Aim of the exercise. Copy all lines below that use the word "Porsche".

Excerpted records.
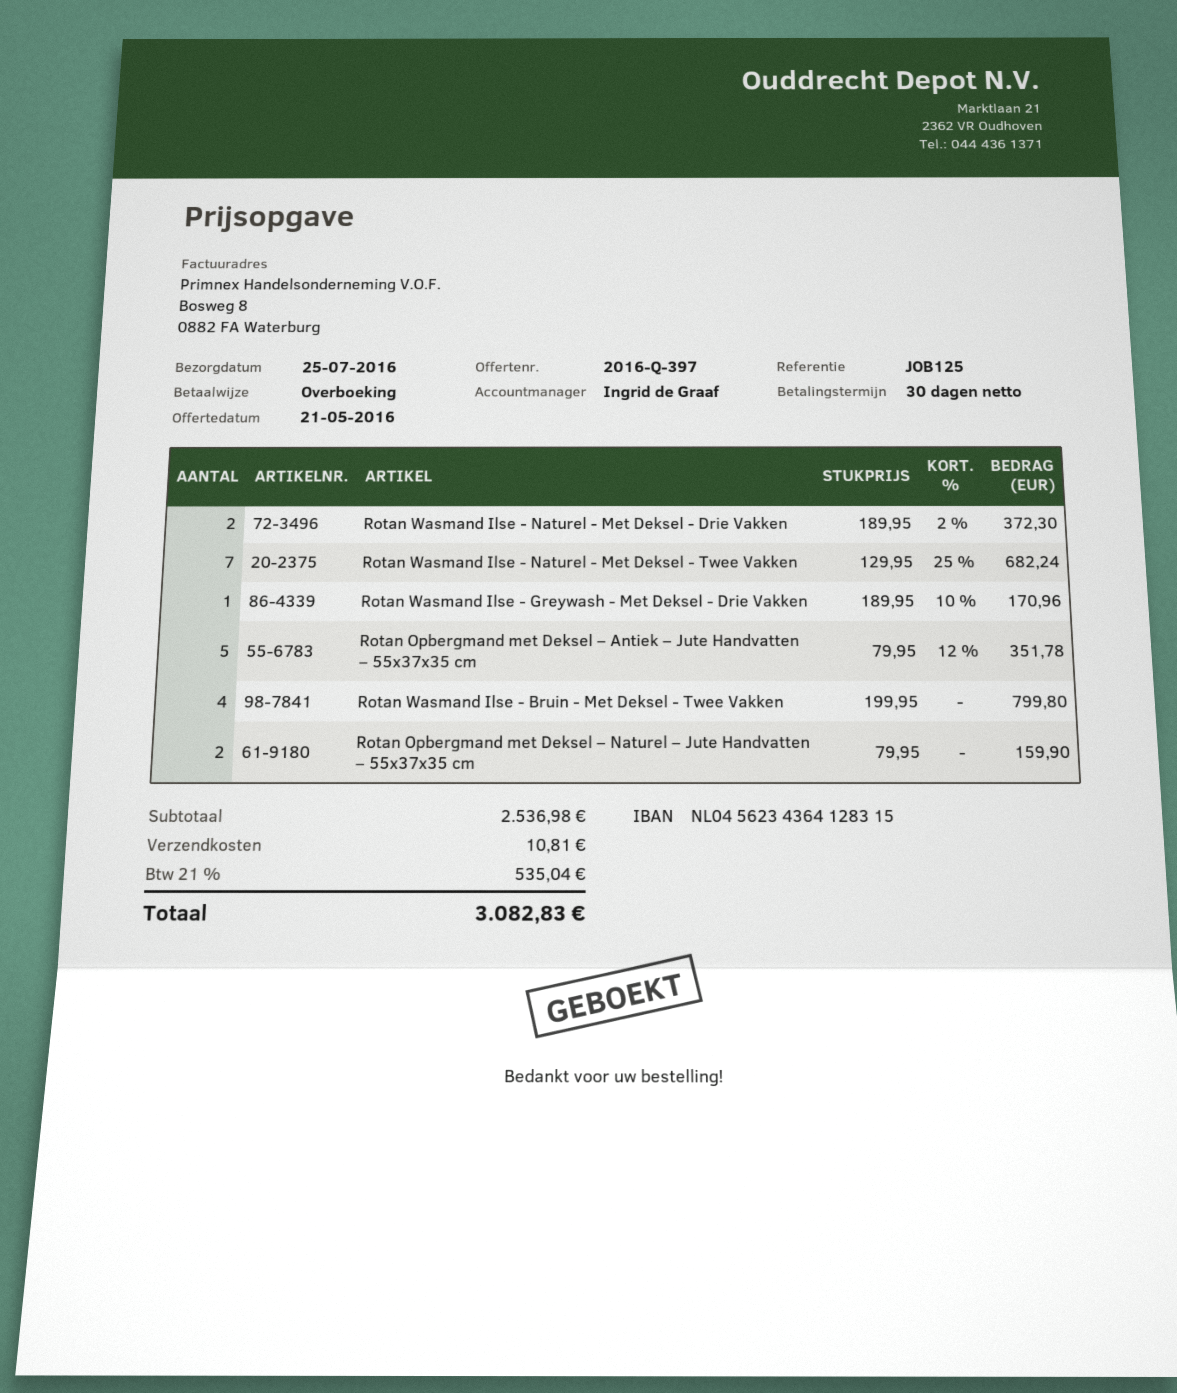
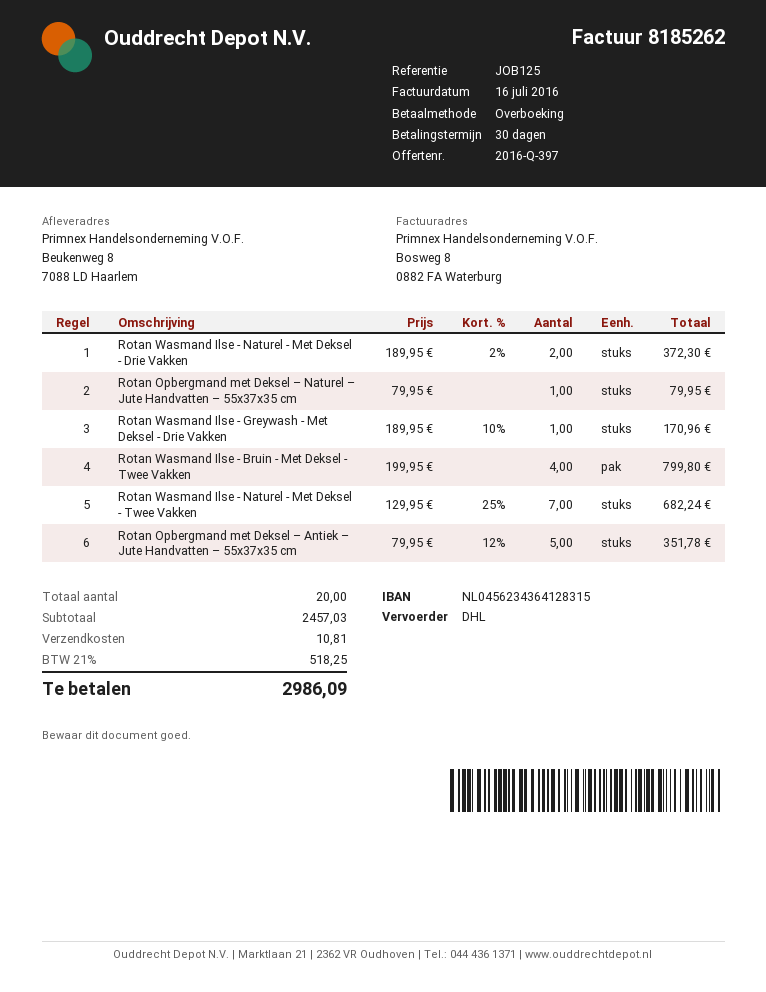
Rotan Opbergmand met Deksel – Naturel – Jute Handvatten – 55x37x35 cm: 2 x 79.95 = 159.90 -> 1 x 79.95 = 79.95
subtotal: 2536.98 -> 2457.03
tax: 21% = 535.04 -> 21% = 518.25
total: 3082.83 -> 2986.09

--

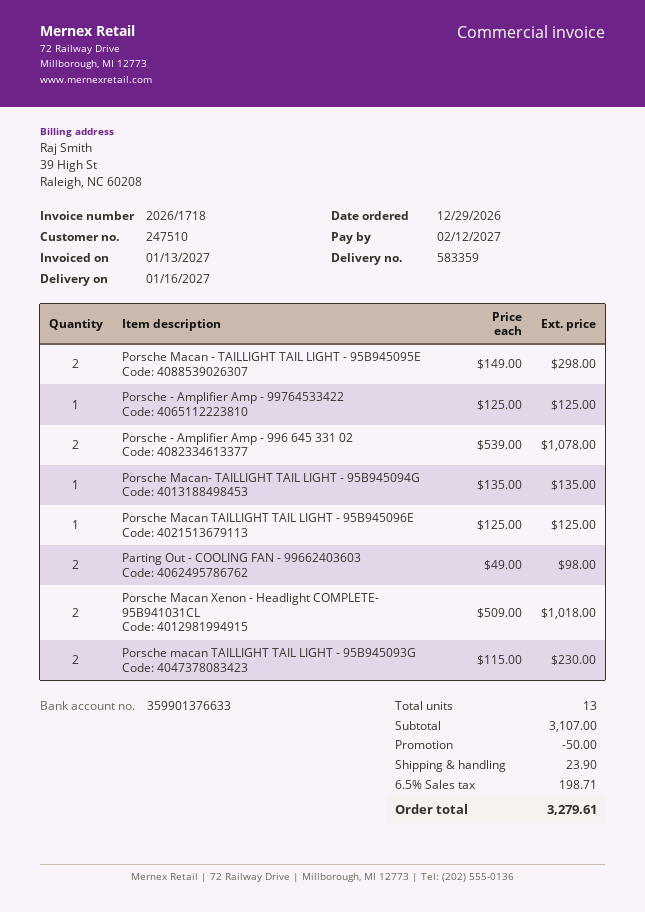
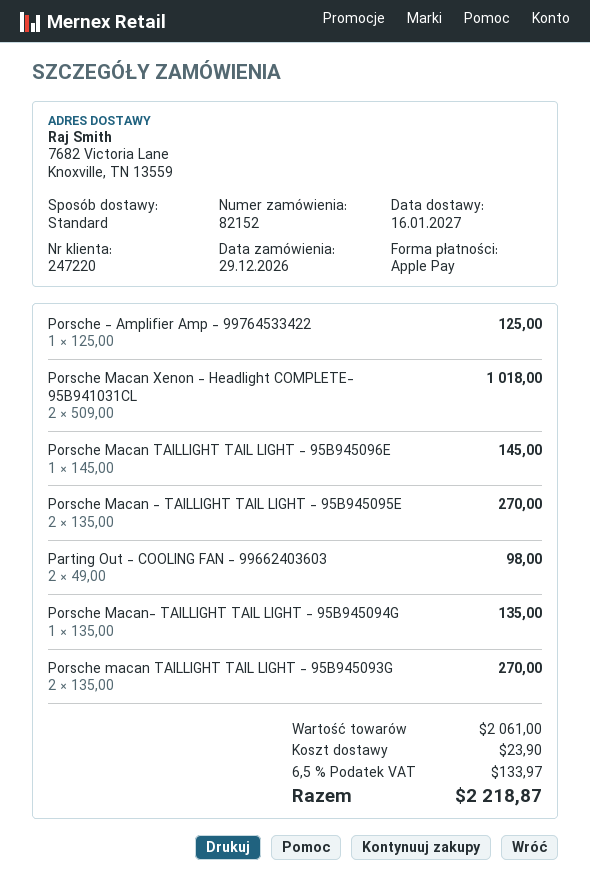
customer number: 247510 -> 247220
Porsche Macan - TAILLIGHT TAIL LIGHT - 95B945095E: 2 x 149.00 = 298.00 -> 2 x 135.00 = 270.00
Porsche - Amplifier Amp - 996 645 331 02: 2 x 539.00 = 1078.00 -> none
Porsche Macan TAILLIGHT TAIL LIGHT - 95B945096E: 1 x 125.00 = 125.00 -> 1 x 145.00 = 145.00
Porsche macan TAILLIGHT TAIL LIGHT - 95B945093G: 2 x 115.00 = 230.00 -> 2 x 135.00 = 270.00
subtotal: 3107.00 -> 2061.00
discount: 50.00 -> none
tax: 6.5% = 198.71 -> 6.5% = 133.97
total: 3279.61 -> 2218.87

==

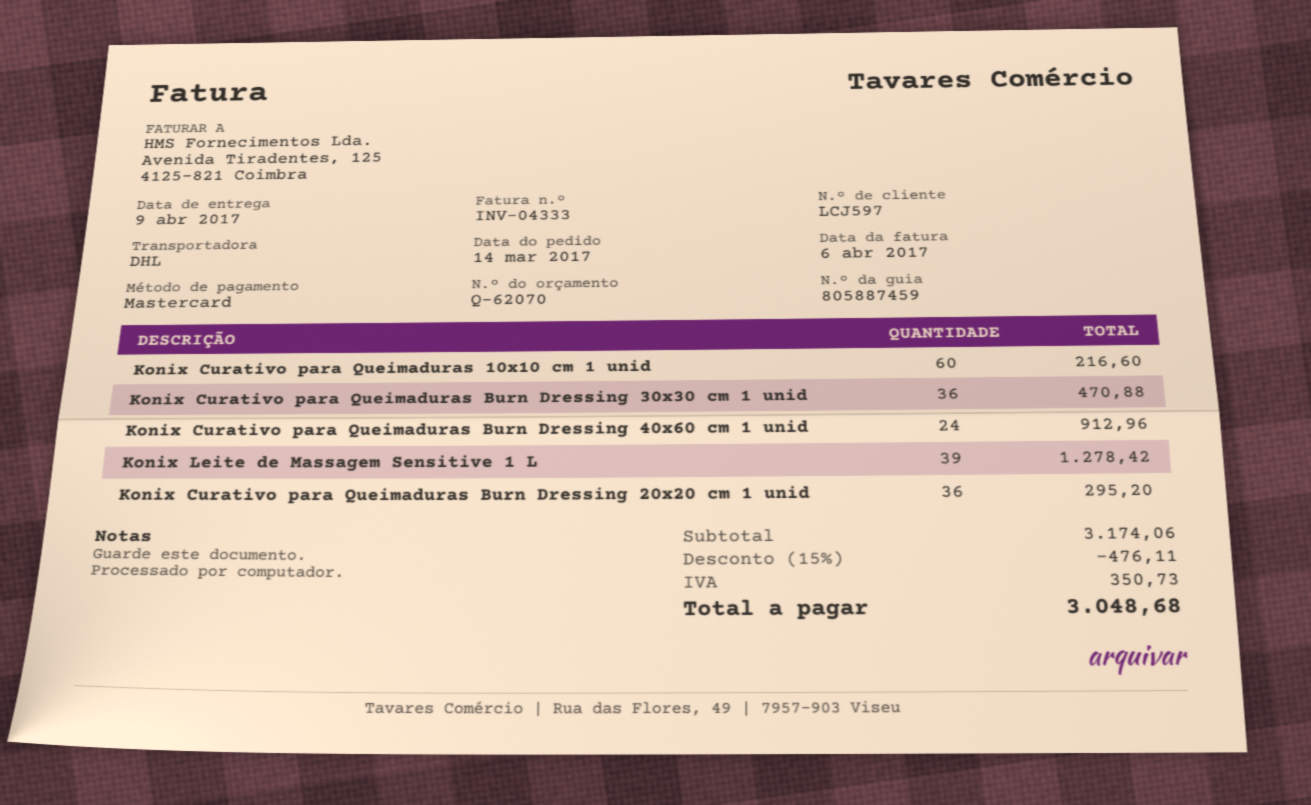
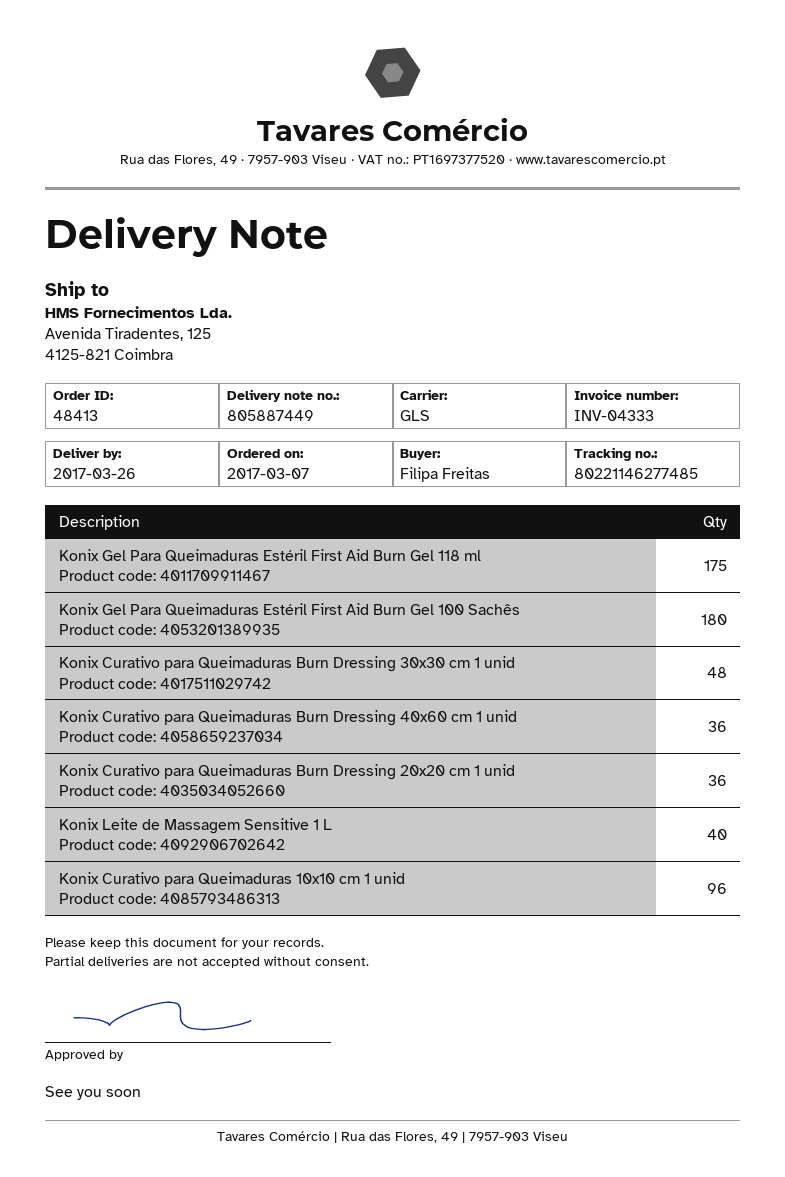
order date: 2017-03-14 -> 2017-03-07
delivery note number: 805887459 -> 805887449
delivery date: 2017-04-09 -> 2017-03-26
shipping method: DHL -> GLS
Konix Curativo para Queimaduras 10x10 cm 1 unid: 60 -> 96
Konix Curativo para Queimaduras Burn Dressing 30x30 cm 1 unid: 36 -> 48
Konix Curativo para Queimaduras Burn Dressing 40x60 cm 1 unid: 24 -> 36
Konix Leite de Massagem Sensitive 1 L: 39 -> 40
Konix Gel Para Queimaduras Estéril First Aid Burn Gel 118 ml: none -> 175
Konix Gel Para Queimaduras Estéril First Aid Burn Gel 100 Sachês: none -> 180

Problem solution.
Porsche Macan - TAILLIGHT TAIL LIGHT - 95B945095E: 2 x 149.00 = 298.00 -> 2 x 135.00 = 270.00
Porsche - Amplifier Amp - 996 645 331 02: 2 x 539.00 = 1078.00 -> none
Porsche Macan TAILLIGHT TAIL LIGHT - 95B945096E: 1 x 125.00 = 125.00 -> 1 x 145.00 = 145.00
Porsche macan TAILLIGHT TAIL LIGHT - 95B945093G: 2 x 115.00 = 230.00 -> 2 x 135.00 = 270.00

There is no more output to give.